In the mountainous northern reaches of Vietnam lies a picturesque town inhabited by minority hill tribes and surrounded by soaring terraced rice fields. That description could easily be introducing Sapa, a well-known destination that has become a fixture on the Southeast Asia tourist trail. But this is Mu Cang Chai – largely undiscovered by guidebook-toting foreigners, the town offers the splendour of Vietnam’s famous rice terraces without the overbearing crowds.
The majestic man-made terraces are carved into the mountains, with rice fields stacked in increasing gradients to create fluid lines. Located just 100km south of the Chinese border, Mu Cang Chai can be reached via a winding road northwest from the capital, Hanoi, and is situated 1,000m above sea level.

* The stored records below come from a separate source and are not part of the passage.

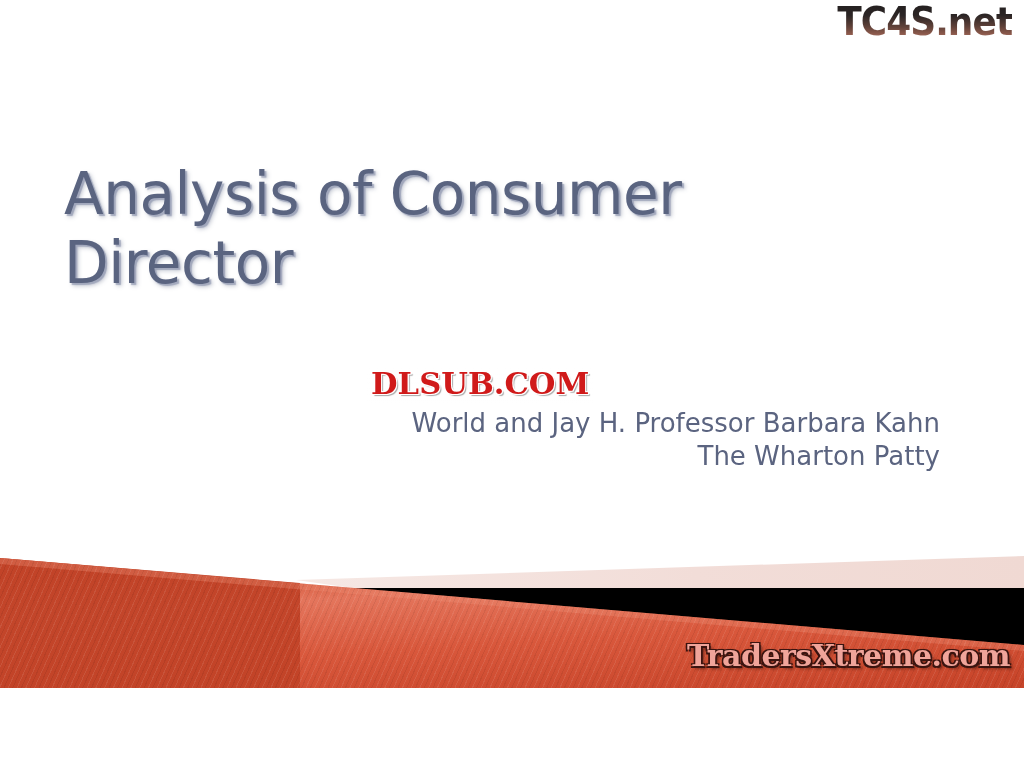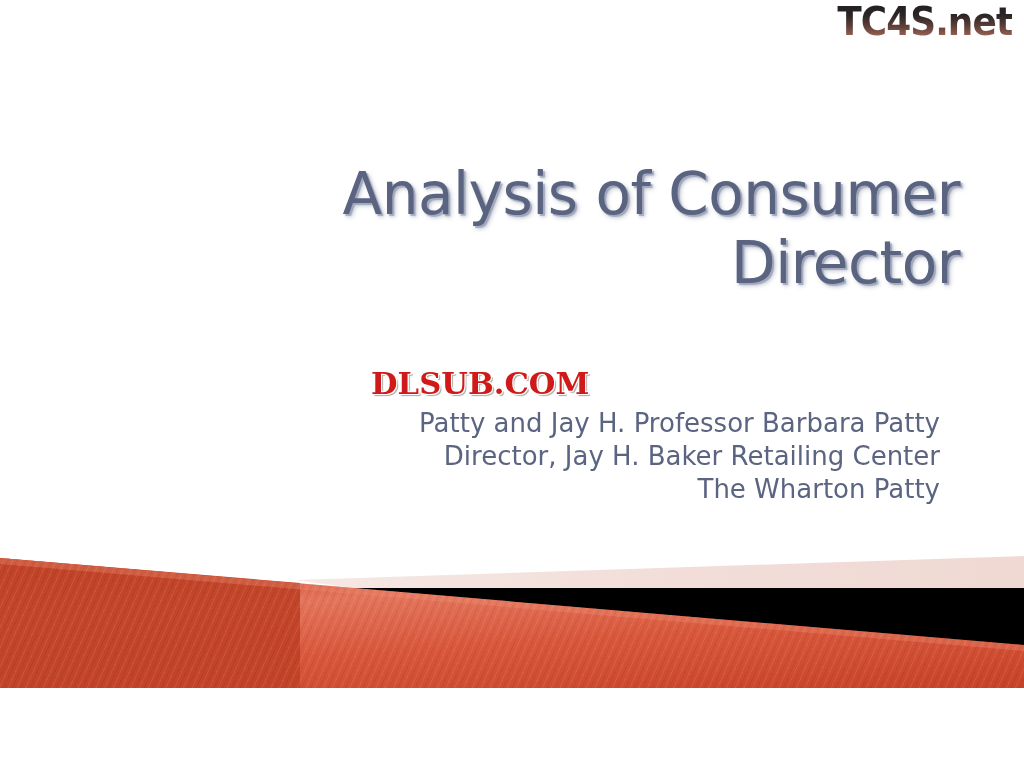--- a/index.html
+++ b/index.html
@@ -52,7 +52,7 @@
     left: 64px;
     top: 160px;
     width: 896px;
-    text-align: right;
+    text-align: left;
     z-index: 20;
   }
   .title-line {

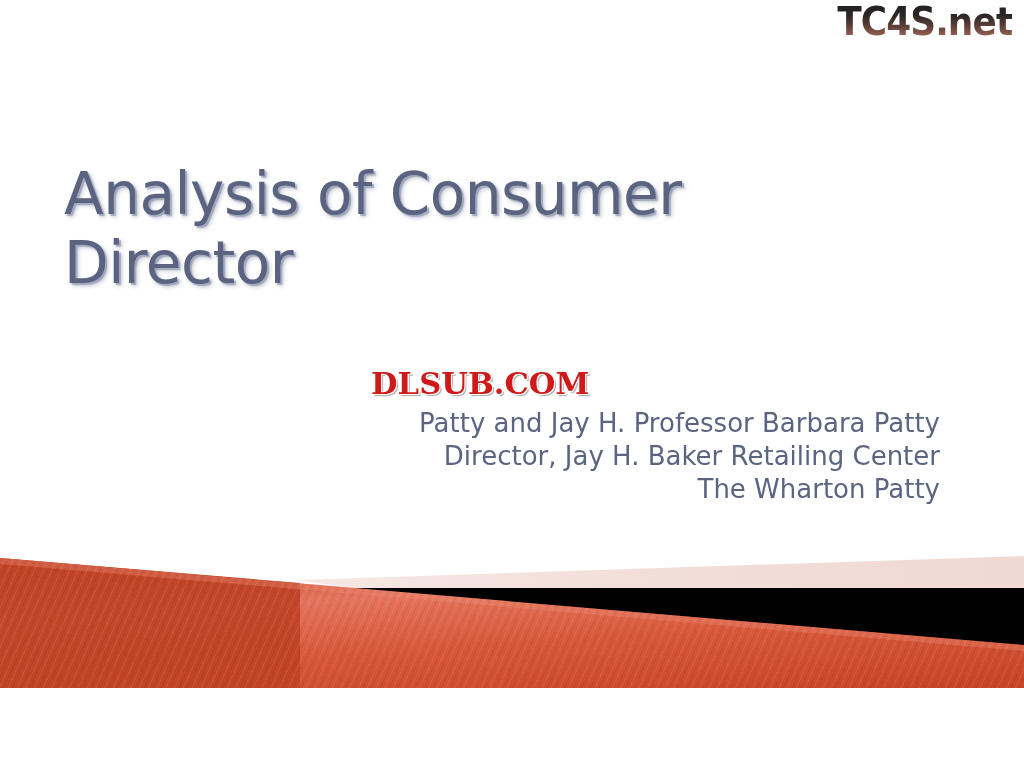--- a/index.html
+++ b/index.html
@@ -218,7 +218,7 @@
   </div>
 
   <div id="subtitle-block">
-    <div class="subtitle-line">Patty and Jay H. Professor Barbara Patty</div>
+    <div class="subtitle-line">World and Jay H. Professor Barbara Kahn</div>
     <div class="subtitle-line">Director, Jay H. Baker Retailing Center</div>
     <div class="subtitle-line">The Wharton Patty</div>
   </div>

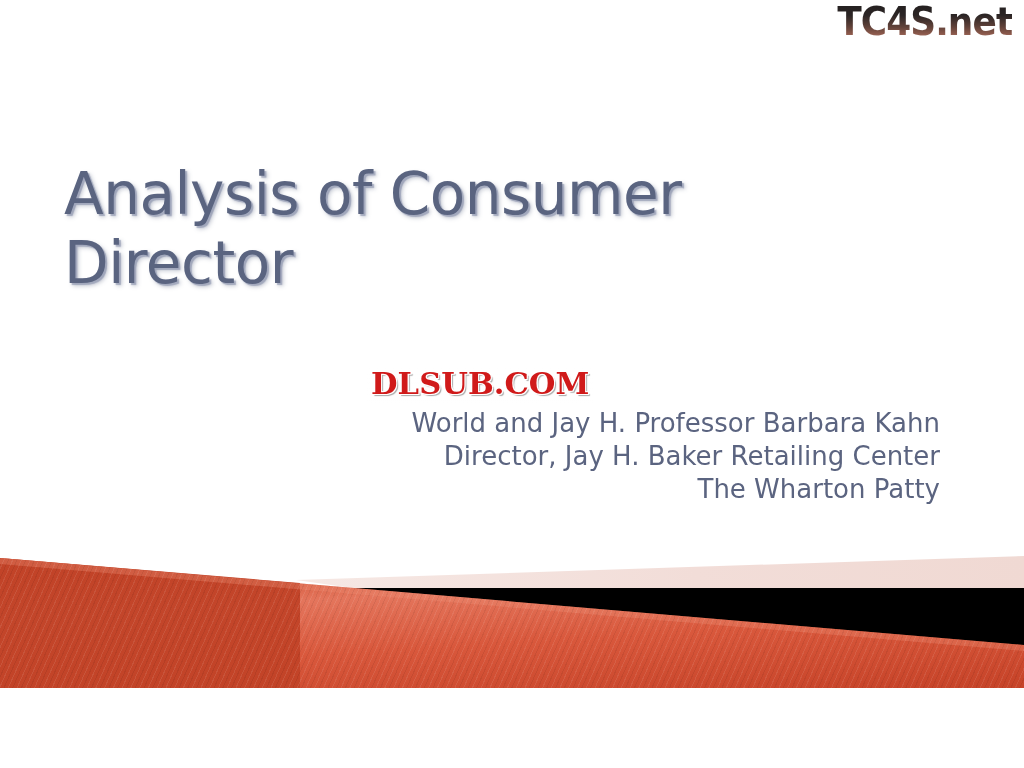--- a/index.html
+++ b/index.html
@@ -219,7 +219,6 @@
 
   <div id="subtitle-block">
     <div class="subtitle-line">World and Jay H. Professor Barbara Kahn</div>
-    <div class="subtitle-line">Director, Jay H. Baker Retailing Center</div>
     <div class="subtitle-line">The Wharton Patty</div>
   </div>
 

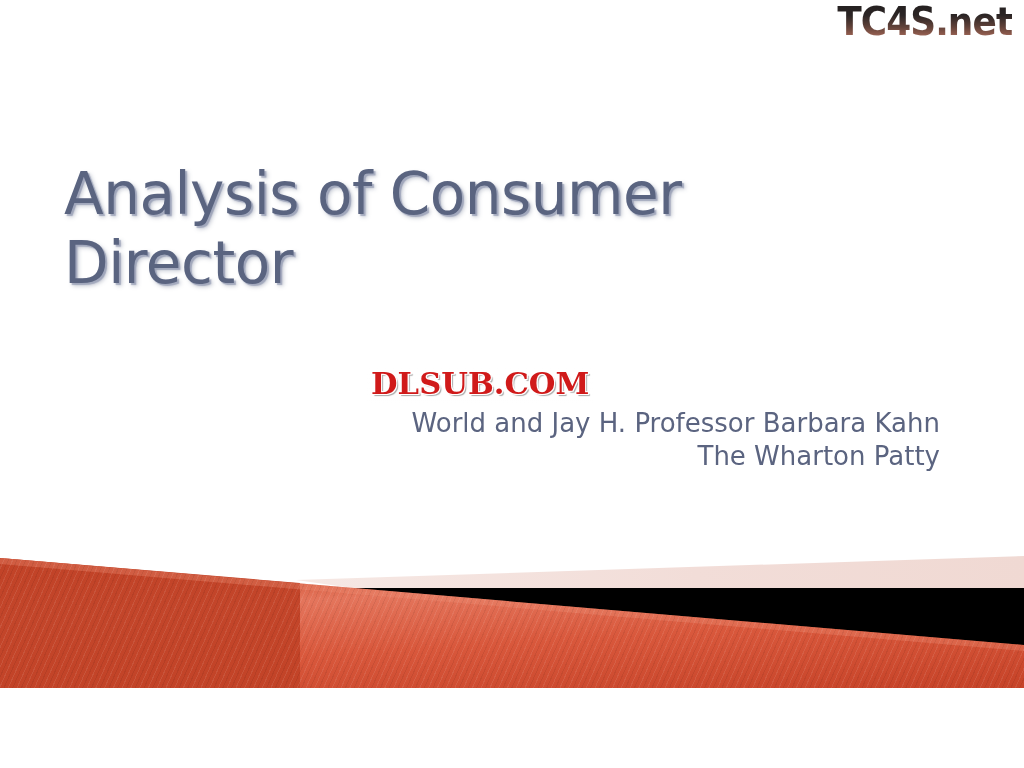--- a/index.html
+++ b/index.html
@@ -224,6 +224,7 @@
 
   <div id="dlsub-watermark">DLSUB.COM</div>
 
+  <div id="traders-watermark">TradersXtreme.com</div>
 
 </div>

From February to April, the hills shimmer with dramatic beauty as the rice paddies, filled with water, create a mirror-like effect before turning a dazzling emerald green in May. Once the harvest begins in late September or early October and the ethnic Hmong gather their crops, the terraced rice fields range in colour from golden to toast-brown. The Hmong’s ancestors built the terraces way back in the 15th Century, according to experts, meaning that this ethnic group has been cultivating the rice paddies for more than 20 generations.
Ethnic hill tribes make up the overwhelming majority of the population in Vietnam’s rugged northwest. Across Yen Bai province, including Mu Cang Chai, the women dress in the same traditional attire they’ve been wearing for centuries. Each handmade piece is distinct to their ethnic group, and every pattern has tribal significance.

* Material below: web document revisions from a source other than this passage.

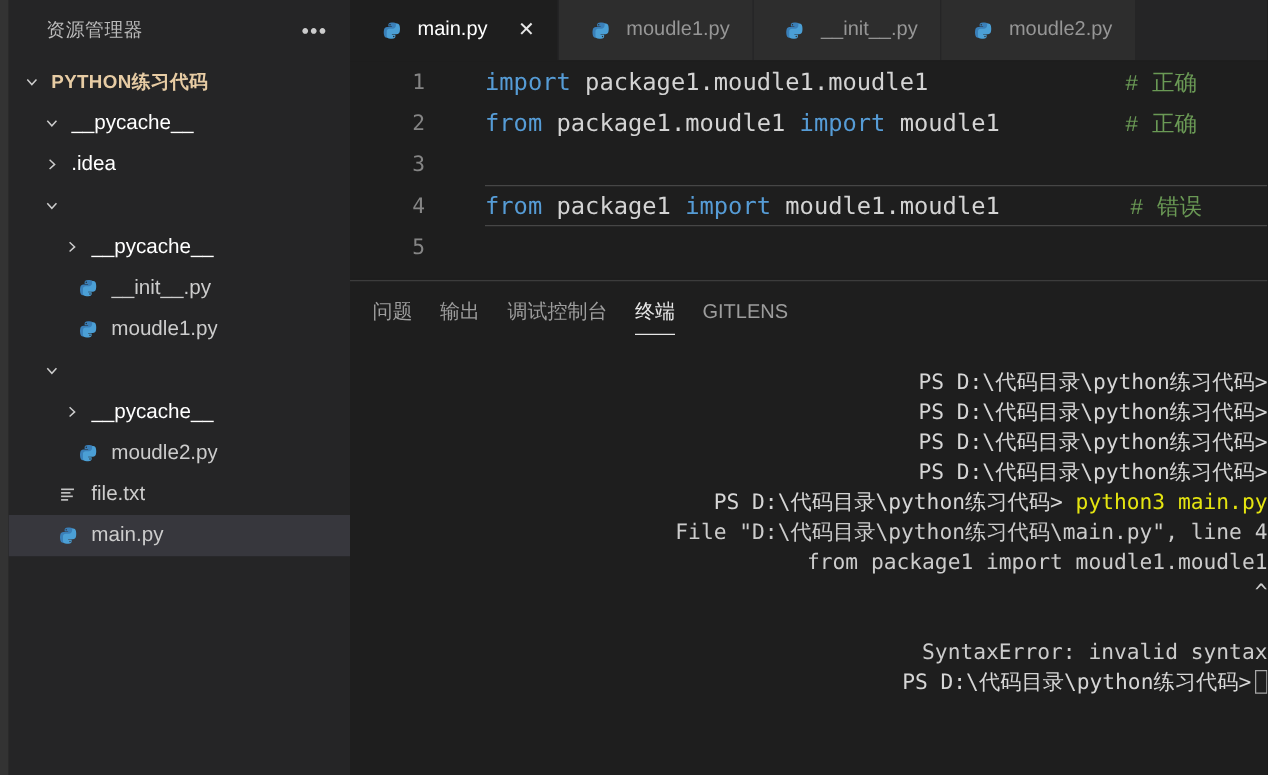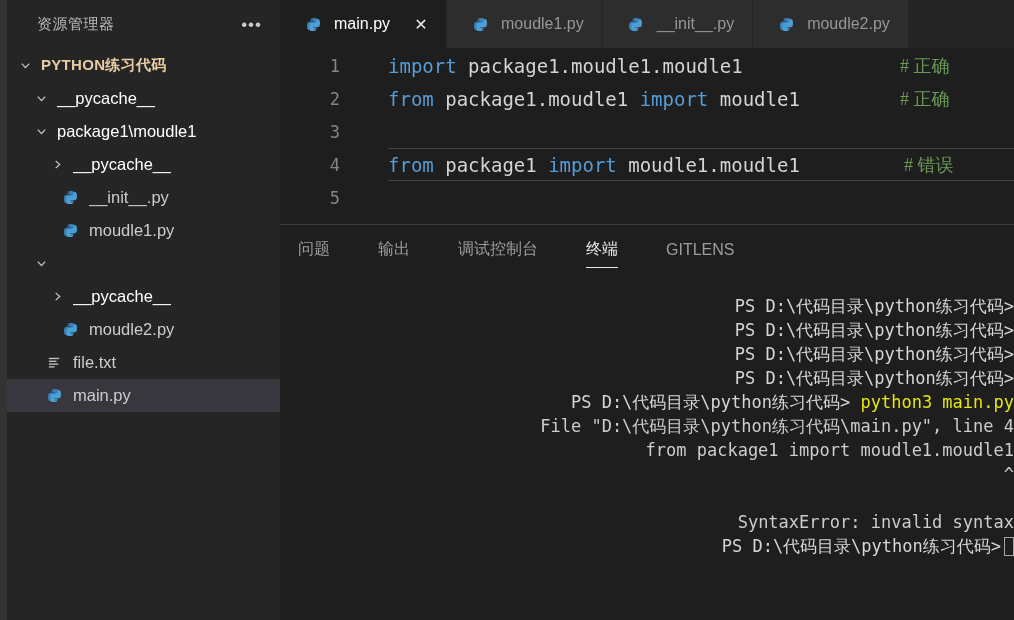--- a/index.html
+++ b/index.html
@@ -81,7 +81,7 @@
   }
   .k  { color: #569cd6; }   
   .id { color: #d4d4d4; }   
-  .cmt-cjk { font-family: Liberation Serif, serif; color: #6a9955; font-size: 18px; }
+  .cmt-cjk { font-family: Liberation Mono, monospace; color: #6a9955; font-size: 18px; }
 
   
   .panel { flex: 1 1 auto; background: #1e1e1e; border-top: 1px solid #3c3c3c; display: flex; flex-direction: column; }

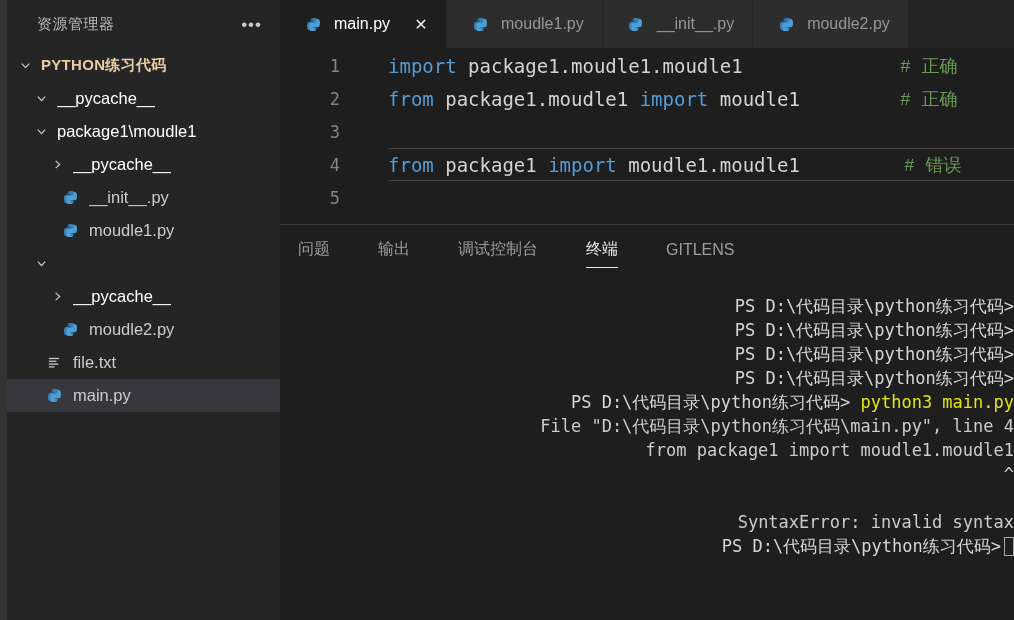--- a/index.html
+++ b/index.html
@@ -141,6 +141,16 @@
           </span>
           <span class="spacer" style="width:6px"></span>
           <span class="label folder">__pycache__</span>
+        </div>
+        <div class="row">
+          <span class="spacer" style="width:24px"></span>
+          <span class="chev">
+            <svg width="11" height="11" viewBox="0 0 12 12">
+              <path d="M4 2 L8.4 6 L4 10" stroke="#cccccc" stroke-width="1.3" fill="none"></path>
+            </svg>
+          </span>
+          <span class="spacer" style="width:6px"></span>
+          <span class="label folder">.idea</span>
         </div>
         <div class="row">
           <span class="spacer" style="width:24px"></span>

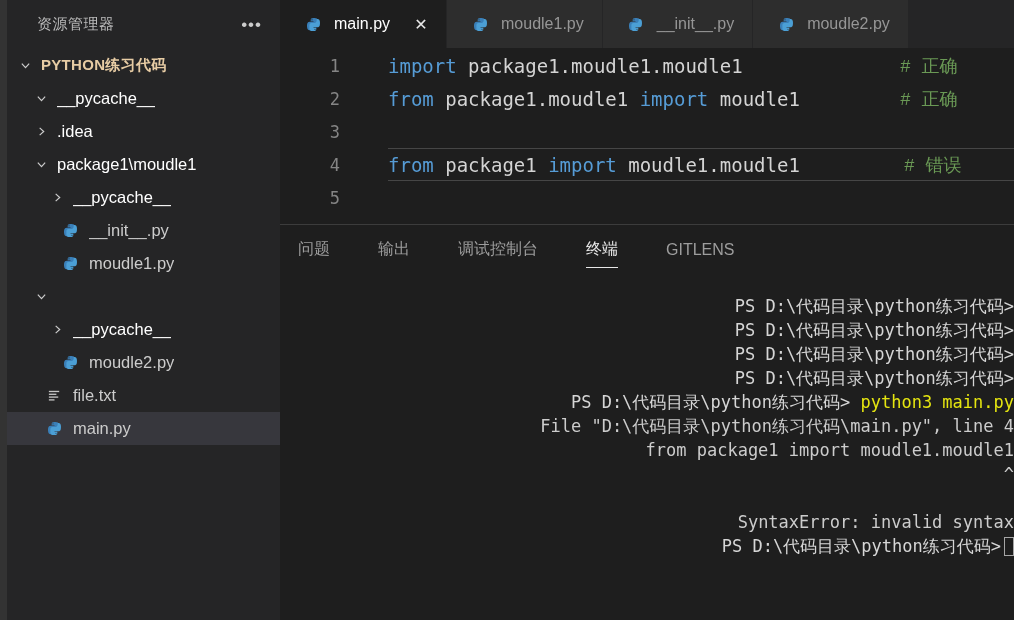--- a/index.html
+++ b/index.html
@@ -160,7 +160,6 @@
             </svg>
           </span>
           <span class="spacer" style="width:6px"></span>
-          <span class="label folder">package1\moudle1</span>
         </div>
         <div class="row">
           <span class="spacer" style="width:40px"></span>

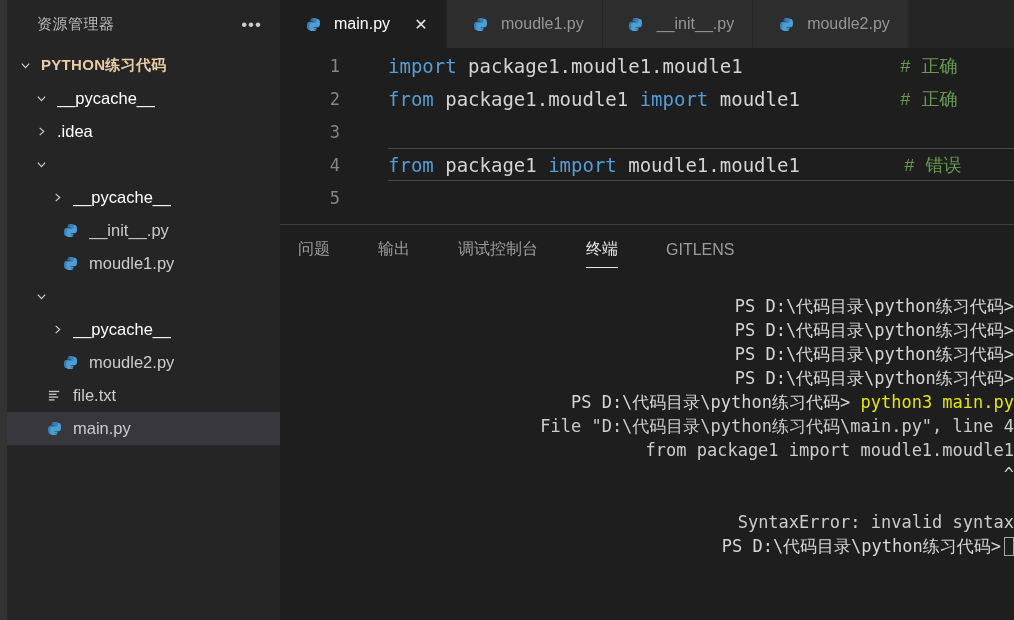--- a/index.html
+++ b/index.html
@@ -85,7 +85,7 @@
 
   
   .panel { flex: 1 1 auto; background: #1e1e1e; border-top: 1px solid #3c3c3c; display: flex; flex-direction: column; }
-  .panel-tabs { height: 55px; flex: 0 0 55px; display: flex; align-items: center; padding-left: 18px; gap: 48px; }
+  .panel-tabs { height: 55px; flex: 0 0 55px; display: flex; align-items: center; padding-left: 18px; gap: 22px; }
   .ptab {
     color: #9d9d9d; font-size: 16px; cursor: pointer; position: relative;
     padding-bottom: 6px; white-space: nowrap;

One of the best ways to enjoy the rice terraces is to rent a motorbike and take to the open road. Each turn of a corner offers a fresh outlook, and climbing higher provides sweeping panoramic views of the terraces.
Although the area is largely anonymous outside the country, it is well known among the Vietnamese and is especially popular with groups from Hanoi. Nevertheless, accommodation options are rustic, visitors will likely find themselves experimenting with local cuisine and some knowledge of Vietnamese will prove helpful – all of which simply adds to the authenticity of a visit.